The name of the dll should start with "cp" (Example: cp123.dll). The DLL must be placed in the "Parsers" subdirectory of the directory where the file ir.exe is located. In most installations this will be "c:\Program Files\Internet Researcher\Parsers\".

The Parsers directory may contain more than one parser DLL. All DLLs in this directory will be loaded at run time. For each downloaded page IR will call DLLs in unspecified order until any DLL returns 1. If a DLL returns zero, the next DLL will be called, and so on. IR logs all activity of plug-ins to file cp.log which you may use to debug your custom parser.
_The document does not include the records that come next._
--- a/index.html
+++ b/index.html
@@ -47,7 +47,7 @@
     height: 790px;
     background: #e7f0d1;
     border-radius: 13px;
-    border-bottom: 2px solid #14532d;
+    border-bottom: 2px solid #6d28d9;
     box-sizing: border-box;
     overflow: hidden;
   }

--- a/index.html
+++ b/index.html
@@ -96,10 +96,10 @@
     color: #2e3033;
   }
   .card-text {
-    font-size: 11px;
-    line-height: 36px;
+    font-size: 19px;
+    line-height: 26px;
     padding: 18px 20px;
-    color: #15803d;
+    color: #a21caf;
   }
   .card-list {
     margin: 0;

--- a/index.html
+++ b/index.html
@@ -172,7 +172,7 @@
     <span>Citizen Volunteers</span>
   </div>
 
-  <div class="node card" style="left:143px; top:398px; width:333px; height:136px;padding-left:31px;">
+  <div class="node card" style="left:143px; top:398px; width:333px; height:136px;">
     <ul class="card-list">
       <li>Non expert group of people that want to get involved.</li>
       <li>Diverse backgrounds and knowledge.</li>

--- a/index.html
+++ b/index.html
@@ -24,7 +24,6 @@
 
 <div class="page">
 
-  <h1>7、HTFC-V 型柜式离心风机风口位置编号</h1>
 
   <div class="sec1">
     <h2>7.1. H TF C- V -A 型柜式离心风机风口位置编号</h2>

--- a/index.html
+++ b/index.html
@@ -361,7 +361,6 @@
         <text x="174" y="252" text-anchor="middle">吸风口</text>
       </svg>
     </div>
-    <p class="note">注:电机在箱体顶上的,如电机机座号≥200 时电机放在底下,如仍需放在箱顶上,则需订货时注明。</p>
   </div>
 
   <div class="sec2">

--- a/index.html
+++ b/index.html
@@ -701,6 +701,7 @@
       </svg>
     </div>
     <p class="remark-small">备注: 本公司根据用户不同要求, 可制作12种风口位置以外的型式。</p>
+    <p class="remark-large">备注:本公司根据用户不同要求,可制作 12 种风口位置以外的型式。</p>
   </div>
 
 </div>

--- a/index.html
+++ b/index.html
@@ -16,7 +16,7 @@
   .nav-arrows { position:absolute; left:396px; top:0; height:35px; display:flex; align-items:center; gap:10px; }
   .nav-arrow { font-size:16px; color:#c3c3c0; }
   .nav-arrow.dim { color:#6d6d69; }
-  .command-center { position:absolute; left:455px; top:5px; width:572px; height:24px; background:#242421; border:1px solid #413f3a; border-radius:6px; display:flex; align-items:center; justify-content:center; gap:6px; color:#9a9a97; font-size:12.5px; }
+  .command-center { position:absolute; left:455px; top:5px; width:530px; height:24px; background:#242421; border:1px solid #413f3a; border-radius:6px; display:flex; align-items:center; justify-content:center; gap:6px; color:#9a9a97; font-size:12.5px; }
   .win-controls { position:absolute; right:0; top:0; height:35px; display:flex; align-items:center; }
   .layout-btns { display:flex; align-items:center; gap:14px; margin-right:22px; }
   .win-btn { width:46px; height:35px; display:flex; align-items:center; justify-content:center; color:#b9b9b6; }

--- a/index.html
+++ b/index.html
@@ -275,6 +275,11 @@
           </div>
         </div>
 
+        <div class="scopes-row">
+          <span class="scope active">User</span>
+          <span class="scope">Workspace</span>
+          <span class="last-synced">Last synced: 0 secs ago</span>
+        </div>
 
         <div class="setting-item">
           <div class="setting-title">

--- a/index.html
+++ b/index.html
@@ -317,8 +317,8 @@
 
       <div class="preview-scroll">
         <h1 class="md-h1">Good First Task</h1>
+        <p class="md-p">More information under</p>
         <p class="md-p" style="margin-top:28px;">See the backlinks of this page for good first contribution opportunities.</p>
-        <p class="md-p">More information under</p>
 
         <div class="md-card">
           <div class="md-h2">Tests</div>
The format of the file with results must be as follows:

URL\r\n
Relation\r\n
URL\r\n
Relation\r\n
......
URL\r\n
Relation\r\n

where URL is an URL extracted from the page (must be one of http, https, file, ftp), "\r\n" is the end of line (CR LF), and Relation is a number specifying the relation of this URL to the parent URL. Possible relation values:

Value Meaning
0 A HREF
1 IMG SRC
2 BODY BACKGROUND
3 TABLE BACKGROUND
4 FRAME SRC
5 IFRAME SRC
6 SCRIPT SRC
7 BGSOUND SRC
8 INPUT SRC
9 EMBED SRC
10 APPLET
11 CSS
12 Refresh
13 Redirect
14 used internally
15 TD BACKGROUND
16 TH BACKGROUND

C programmers may use this enumeration:

enum
{
      REL_A_HREF  =0, 
      REL_IMG_SRC =1,
      REL_BODY_BACKGROUND=2,        
      REL_TABLE_BACKGROUND=3,       
      REL_FRAME_SRC=4,              
      REL_IFRAME_SRC=5,             
      REL_SCRIPT_SRC=6,
      REL_BGSOUND_SRC=7,
      REL_INPUT_SRC=8,
      REL_EMBED_SRC=9,
      REL_APPLET=10,
      REL_CSS=11,
      REL_REFRESH=12,
      REL_REDIRECT=13,
      REL_DYNAMIC=14,
      REL_TD_BCKGRND =15,
      REL_TH_BCKGRND = 16
}; 

Example of file with results:

http://www.example.com/pages/somepage.html
0
http://www.example.com/somepage1.html
0
http://www.example.com/img/pic.gif
1